» **Data excerpts**
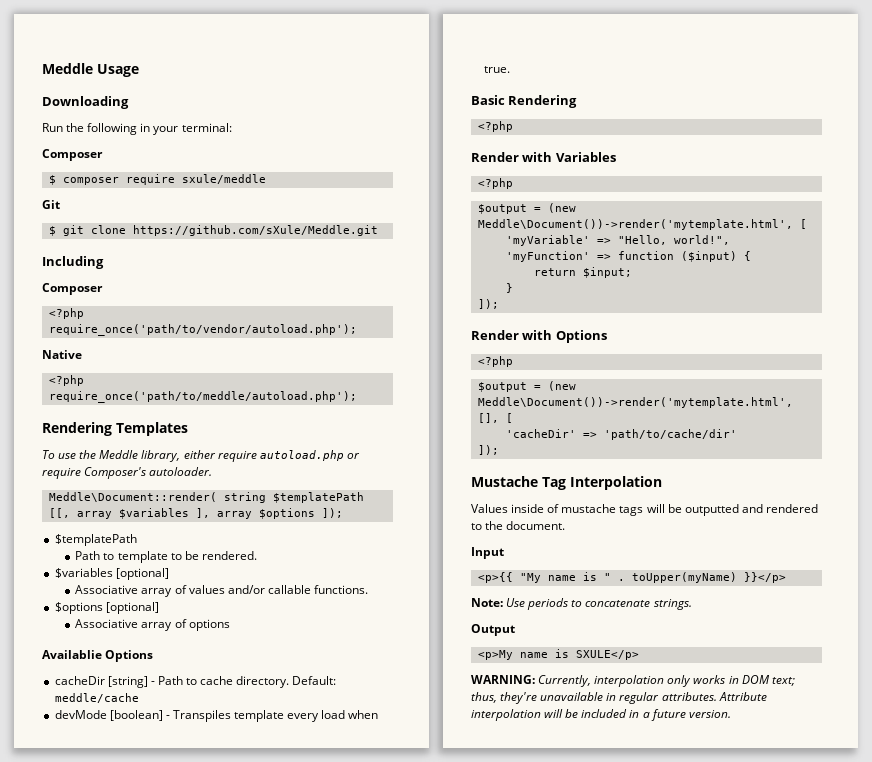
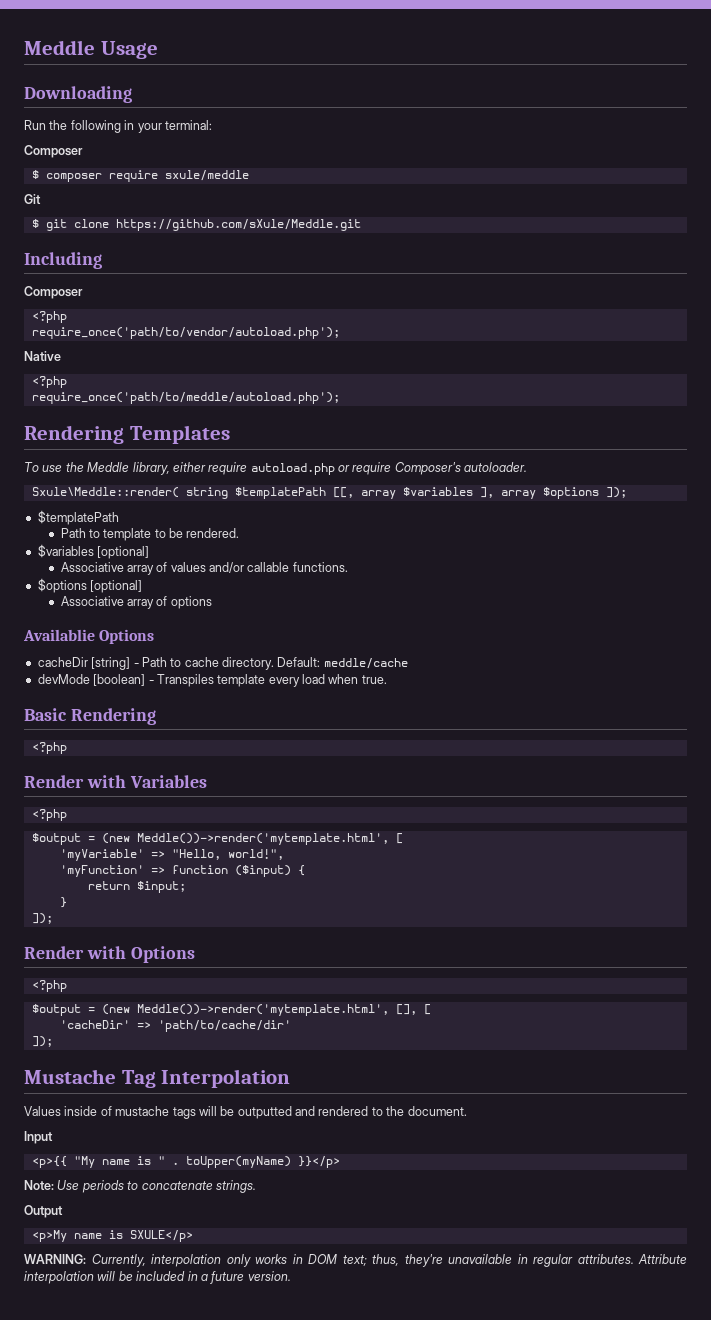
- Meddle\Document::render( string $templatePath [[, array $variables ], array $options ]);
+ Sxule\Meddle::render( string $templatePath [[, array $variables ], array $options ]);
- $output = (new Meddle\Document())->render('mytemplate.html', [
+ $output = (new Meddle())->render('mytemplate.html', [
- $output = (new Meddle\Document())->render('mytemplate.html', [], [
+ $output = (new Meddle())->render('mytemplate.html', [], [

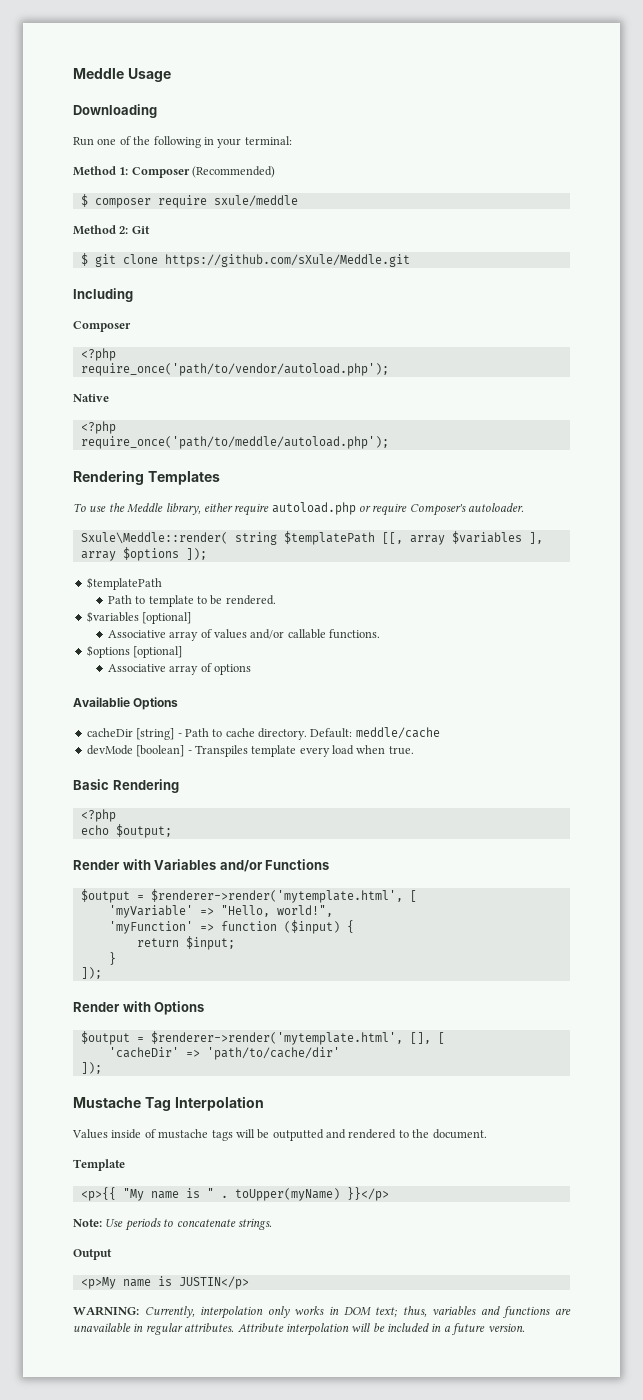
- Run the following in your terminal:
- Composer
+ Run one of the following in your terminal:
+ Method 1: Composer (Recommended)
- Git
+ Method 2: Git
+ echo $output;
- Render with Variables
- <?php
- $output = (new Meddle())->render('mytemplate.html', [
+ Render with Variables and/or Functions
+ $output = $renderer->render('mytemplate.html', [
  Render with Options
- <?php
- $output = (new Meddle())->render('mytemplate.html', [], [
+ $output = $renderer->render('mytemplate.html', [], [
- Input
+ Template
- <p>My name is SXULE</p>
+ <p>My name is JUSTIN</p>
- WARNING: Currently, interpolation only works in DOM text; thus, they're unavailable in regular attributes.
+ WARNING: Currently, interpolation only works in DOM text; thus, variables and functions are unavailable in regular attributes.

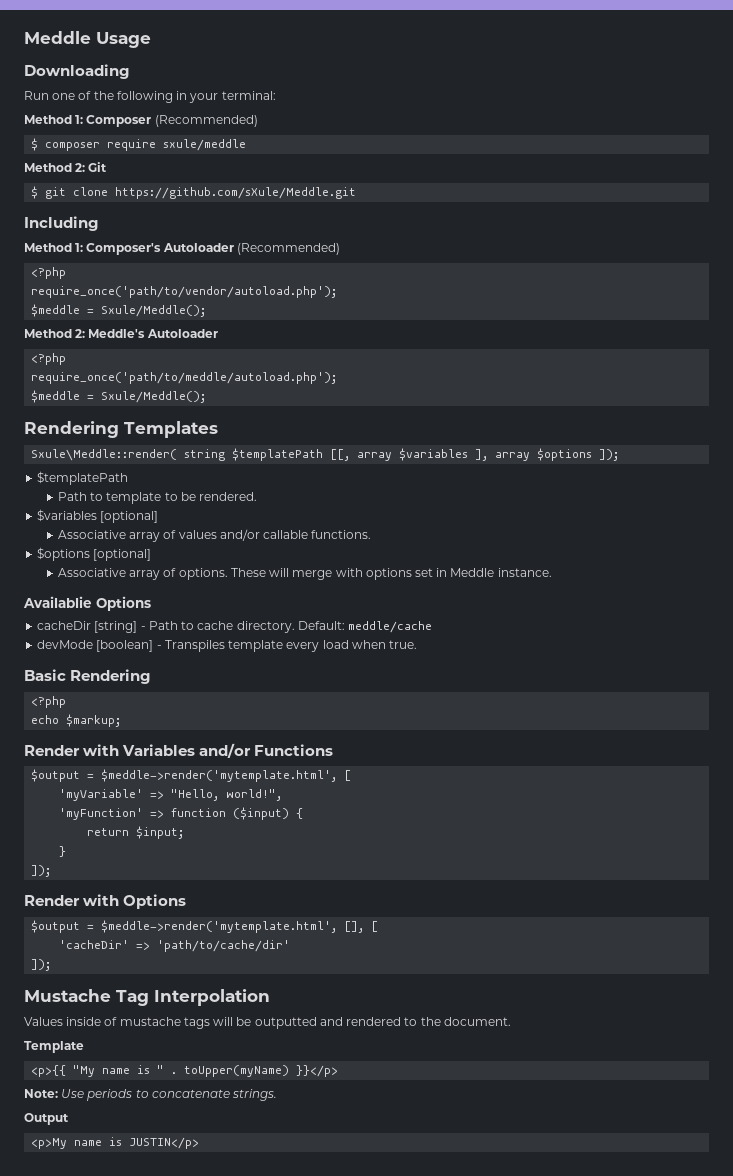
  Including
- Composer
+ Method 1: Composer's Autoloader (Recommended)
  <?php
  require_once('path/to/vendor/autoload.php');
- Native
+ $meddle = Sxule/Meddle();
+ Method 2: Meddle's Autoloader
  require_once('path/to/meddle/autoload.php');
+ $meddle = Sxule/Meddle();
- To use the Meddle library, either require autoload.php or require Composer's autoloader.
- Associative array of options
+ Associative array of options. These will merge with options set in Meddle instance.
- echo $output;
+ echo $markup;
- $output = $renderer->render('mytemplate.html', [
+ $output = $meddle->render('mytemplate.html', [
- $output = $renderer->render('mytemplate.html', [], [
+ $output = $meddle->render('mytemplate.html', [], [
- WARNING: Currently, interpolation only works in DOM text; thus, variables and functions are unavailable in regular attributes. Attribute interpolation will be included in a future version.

» **What to do**
Nothing but the lines from the line containing "in Meddle instance." through the final line of the entries should appear in your answer, copied exactly.

» **Result below**
+ Associative array of options. These will merge with options set in Meddle instance.
- echo $output;
+ echo $markup;
- $output = $renderer->render('mytemplate.html', [
+ $output = $meddle->render('mytemplate.html', [
- $output = $renderer->render('mytemplate.html', [], [
+ $output = $meddle->render('mytemplate.html', [], [
- WARNING: Currently, interpolation only works in DOM text; thus, variables and functions are unavailable in regular attributes. Attribute interpolation will be included in a future version.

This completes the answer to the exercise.